Friday, April 13, 2007

A culture of death in Bay Ridge?

By Matthew Lysiak
The Brooklyn Paper

Has a darkness settled over Bay Ridge? The recent discovery of a dead newborn, discarded in a trash bag on the back porch of a Colonial Road home, has once again shined the spotlight on our quiet community, and for a familiar reason — Bay Ridge, Brooklyn is again the scene of a horrific death of a child.

“This kind of thing just doesn’t happen here,” said Yellow Hooker’s neighbor, who has lived in Bay Ridge for 46 years. “It feels like we have been cursed lately. We have gone years without reading about the death of a child, and now the third child in the last two months.

“You can feel the death in the air,” she added.

Residents still haven’t recovered from the Feb. 8 fire that ripped through an apartment building on 74th Street and took the lives of two young girls, ages 2 and 4. It was a tragic accident that scarred many residents, especially in the tightly knit Arab-American community.

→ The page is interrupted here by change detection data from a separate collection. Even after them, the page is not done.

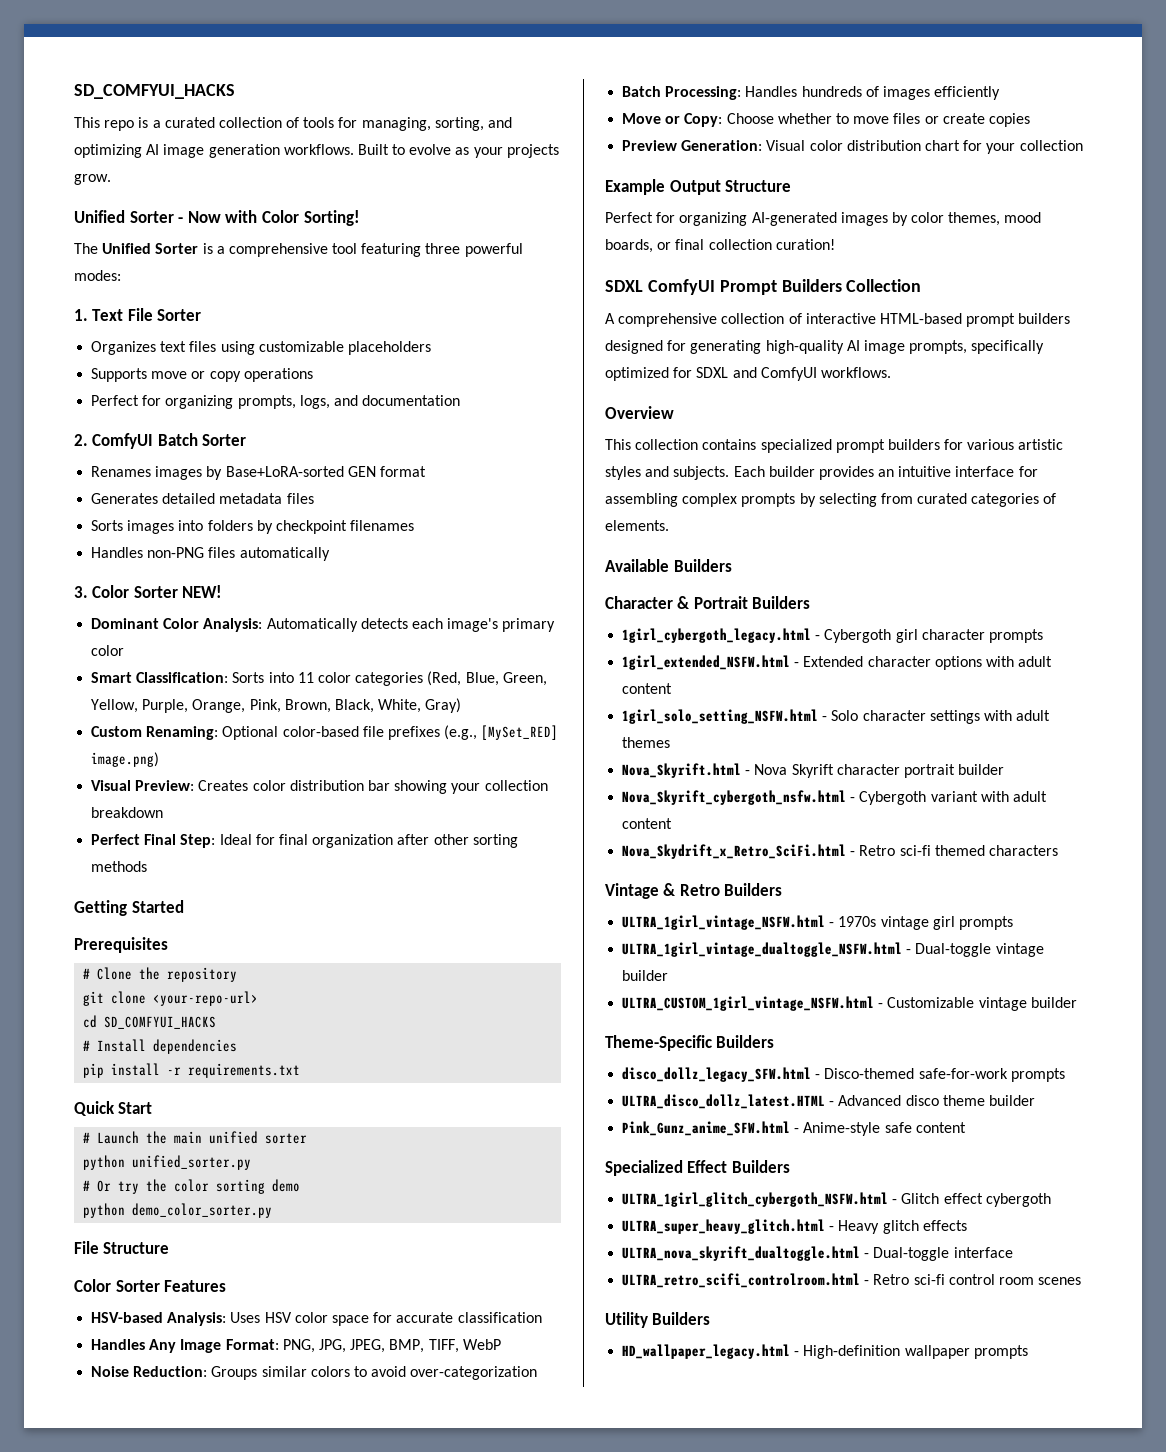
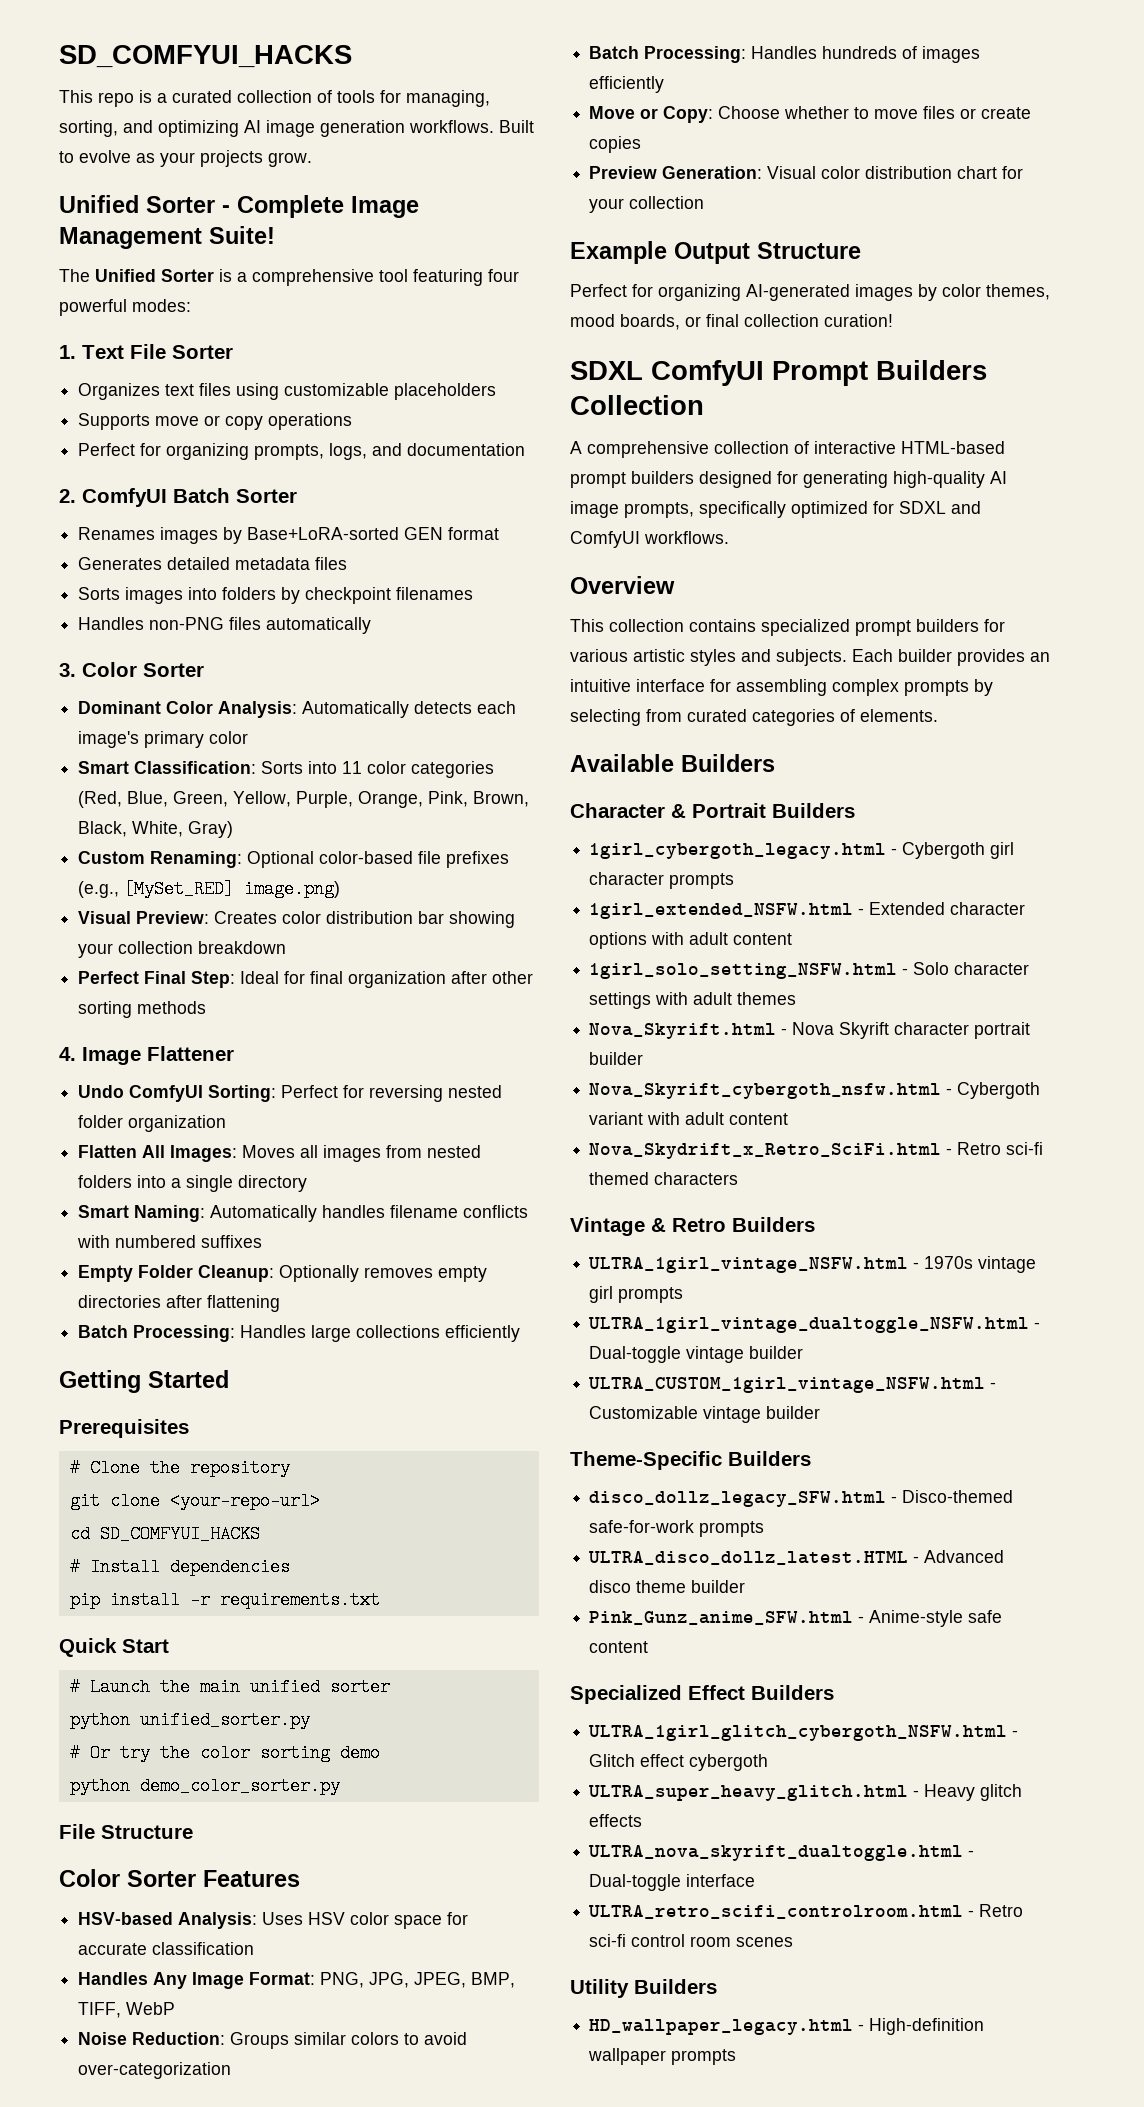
- Unified Sorter - Now with Color Sorting!
+ Unified Sorter - Complete Image Management Suite!
- The Unified Sorter is a comprehensive tool featuring three powerful modes:
+ The Unified Sorter is a comprehensive tool featuring four powerful modes:
- 3. Color Sorter NEW!
+ 3. Color Sorter
+ 4. Image Flattener
+ Undo ComfyUI Sorting: Perfect for reversing nested folder organization
+ Flatten All Images: Moves all images from nested folders into a single directory
+ Smart Naming: Automatically handles filename conflicts with numbered suffixes
+ Empty Folder Cleanup: Optionally removes empty directories after flattening
+ Batch Processing: Handles large collections efficiently

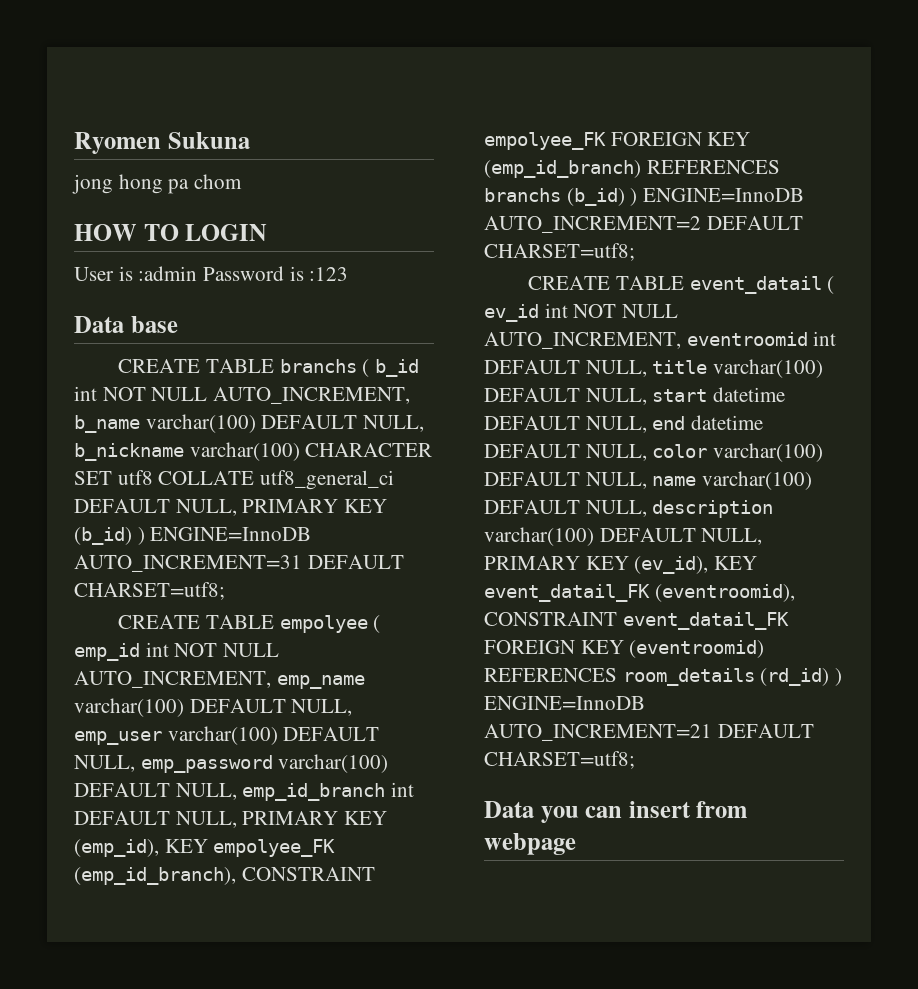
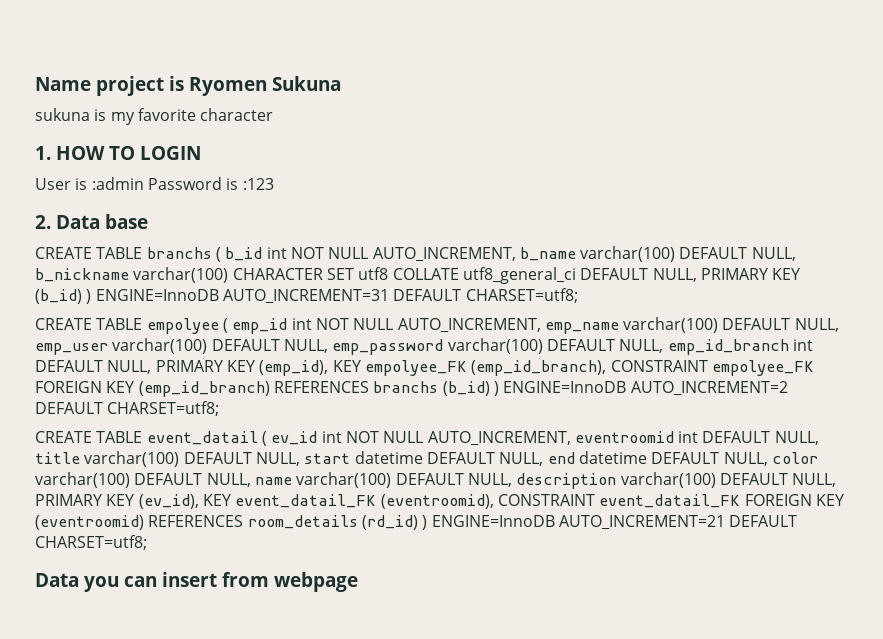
- Ryomen Sukuna
+ Name project is Ryomen Sukuna
- jong hong pa chom
- HOW TO LOGIN
+ sukuna is my favorite character
+ 1. HOW TO LOGIN
- Data base
+ 2. Data base

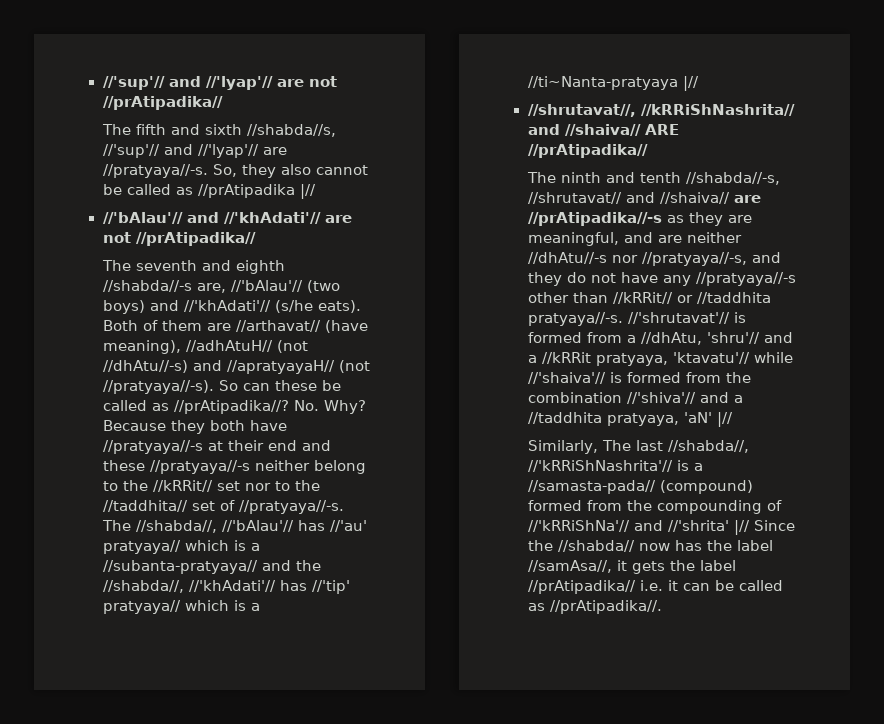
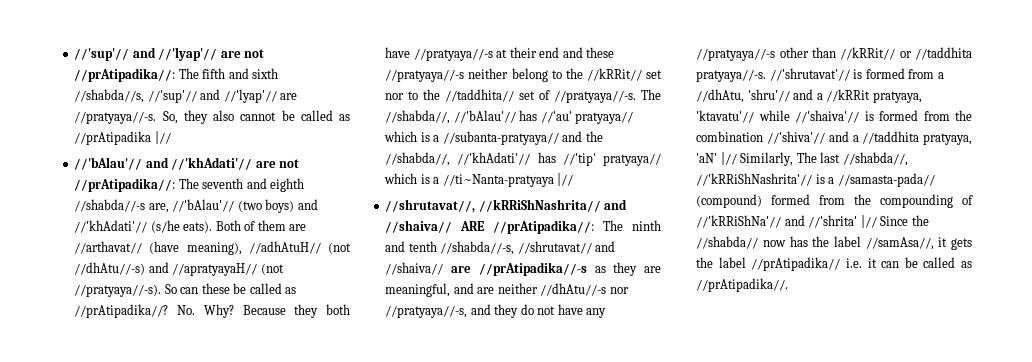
- //'sup'// and //'lyap'// are not //prAtipadika//
- The fifth and sixth //shabda//s, //'sup'// and //'lyap'// are //pratyaya//-s.
+ //'sup'// and //'lyap'// are not //prAtipadika//: The fifth and sixth //shabda//s, //'sup'// and //'lyap'// are //pratyaya//-s.
- //'bAlau'// and //'khAdati'// are not //prAtipadika//
- The seventh and eighth //shabda//-s are, //'bAlau'// (two boys) and //'khAdati'// (s/he eats).
+ //'bAlau'// and //'khAdati'// are not //prAtipadika//: The seventh and eighth //shabda//-s are, //'bAlau'// (two boys) and //'khAdati'// (s/he eats).
- //shrutavat//, //kRRiShNashrita// and //shaiva// ARE //prAtipadika//
- The ninth and tenth //shabda//-s, //shrutavat// and //shaiva// are //prAtipadika//-s as they are meaningful, and are neither //dhAtu//-s nor //pratyaya//-s, and they do not have any //pratyaya//-s other than //kRRit// or //taddhita pratyaya//-s.
+ //shrutavat//, //kRRiShNashrita// and //shaiva// ARE //prAtipadika//: The ninth and tenth //shabda//-s, //shrutavat// and //shaiva// are //prAtipadika//-s as they are meaningful, and are neither //dhAtu//-s nor //pratyaya//-s, and they do not have any //pratyaya//-s other than //kRRit// or //taddhita pratyaya//-s.
- //'shrutavat'// is formed from a //dhAtu, 'shru'// and a //kRRit pratyaya, 'ktavatu'// while //'shaiva'// is formed from the combination //'shiva'// and a //taddhita pratyaya, 'aN' |//
- Similarly, The last //shabda//, //'kRRiShNashrita'// is a //samasta-pada// (compound) formed from the compounding of //'kRRiShNa'// and //'shrita' |// Since the //shabda// now has the label //samAsa//, it gets the label //prAtipadika// i.e. it can be called as //prAtipadika//.
+ //'shrutavat'// is formed from a //dhAtu, 'shru'// and a //kRRit pratyaya, 'ktavatu'// while //'shaiva'// is formed from the combination //'shiva'// and a //taddhita pratyaya, 'aN' |// Similarly, The last //shabda//, //'kRRiShNashrita'// is a //samasta-pada// (compound) formed from the compounding of //'kRRiShNa'// and //'shrita' |// Since the //shabda// now has the label //samAsa//, it gets the label //prAtipadika// i.e. it can be called as //prAtipadika//.

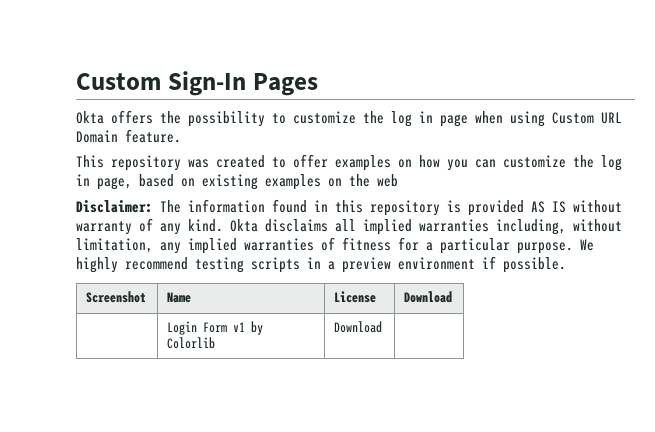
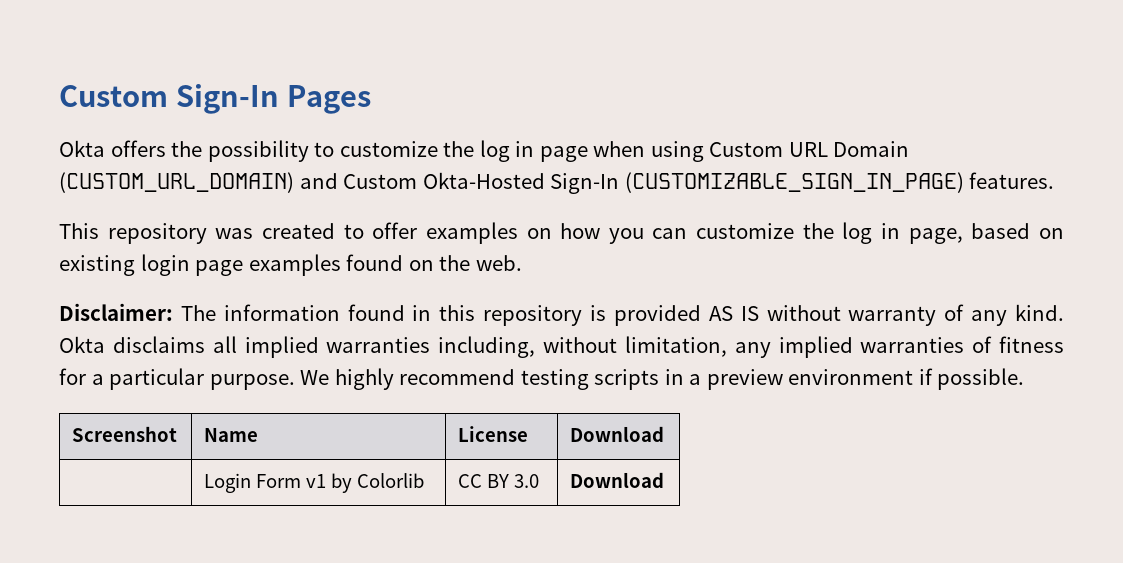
- Okta offers the possibility to customize the log in page when using Custom URL Domain feature.
+ Okta offers the possibility to customize the log in page when using Custom URL Domain (CUSTOM_URL_DOMAIN) and Custom Okta-Hosted Sign-In (CUSTOMIZABLE_SIGN_IN_PAGE) features.
- This repository was created to offer examples on how you can customize the log in page, based on existing examples on the web
+ This repository was created to offer examples on how you can customize the log in page, based on existing login page examples found on the web.
- | Login Form v1 by Colorlib | Download |
+ | Login Form v1 by Colorlib | CC BY 3.0 | Download

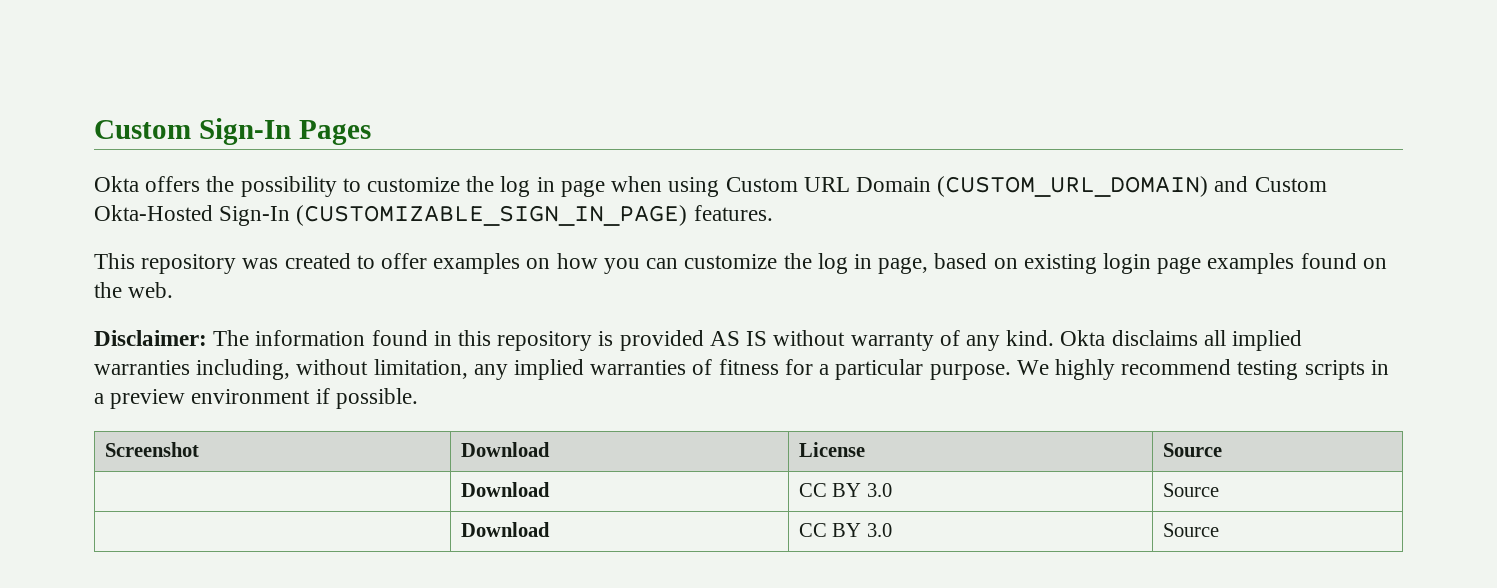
- Screenshot | Name | License | Download
- | Login Form v1 by Colorlib | CC BY 3.0 | Download
+ Screenshot | Download | License | Source
+ | Download | CC BY 3.0 | Source
+ | Download | CC BY 3.0 | Source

“The accident was horrific, but it is far easier to wrap your mind around an accident than it is to understand how a mother could murder her own child,” my neighbor added, an allusion to the allegation that Laura Sergio, 29, murdered her newborn baby and dumped the body at her mom’s Colonial Road house.

That sordid saga began when Sergio’s parents took her to Lutheran Medical Center at 9 pm last Friday after she complained of stomach pains. Doctors soon realized that she had recently given birth, so they asked her where the baby was. When Sergio reacted evasively, the doctors called the cops.

Police found the baby wrapped in a trash bag — left to die on the back porch in the frigid cold. Later, they charged Sergio with killing the child.

News of the murder even reached my hometown of Danville, Pennsylvania, provoking a semi-frantic telephone call from my family, which ended up being just the medicine I needed.

“Are you sure Bay Ridge is the right place for you?” asked my mother in her restrained voice. “Do you sometimes think it would be better if you moved closer to home?”

Closer to home? My instinctual reaction was to leap to the Ridge’s defense and explain how she had it all wrong, and that this kind of thing just doesn’t happen in Bay Ridge — how although we are part of the big city, it is still part of a community.

Most of all, I wanted to tell her that, recent deaths aside, I had never been to a place that had as much life as Bay Ridge. But what actually came through the phone was much more to the point.

“Move closer to home?” I said. “But I could never leave Bay Ridge.”

The Kitchen Sink
We love a great April Fools gag, so credit must go to the mysterious “Phantom” who runs the Bay Ridge Blog after posting that Staten Island Ferry service would return to Bay Ridge. The blogger was trying to top his previous year’s April Fool’s Day post that Mike Tyson would be fighting at the Alpine, which received national attention. …

Bensonhurst’s famous New Utrecht Reform Church on 18th Avenue and 84th Street will be holding a thrift sale on Saturday, April 21, 10–3, to raise the $2 million needed to fix the church’s sanctuary. Will there be bargains? “Of course!” said Rose Gianni Lood, a parishioner for more than 70 years. “We’re over 330 years old and will have bargains galore.” …

Last week, we asked, “Which famous talk show host did John Quaglione, spokesman for state Sen. Marty Golden (R-Bay Ridge), once work for?” The choices were Oprah , Ellen or Tim Russert. And the winning answer is Tim Russert of “Meet the Press” (though you could be forgiven for thinking that the smooth-talking “John Q” learned the tricks of his trade from Oprah).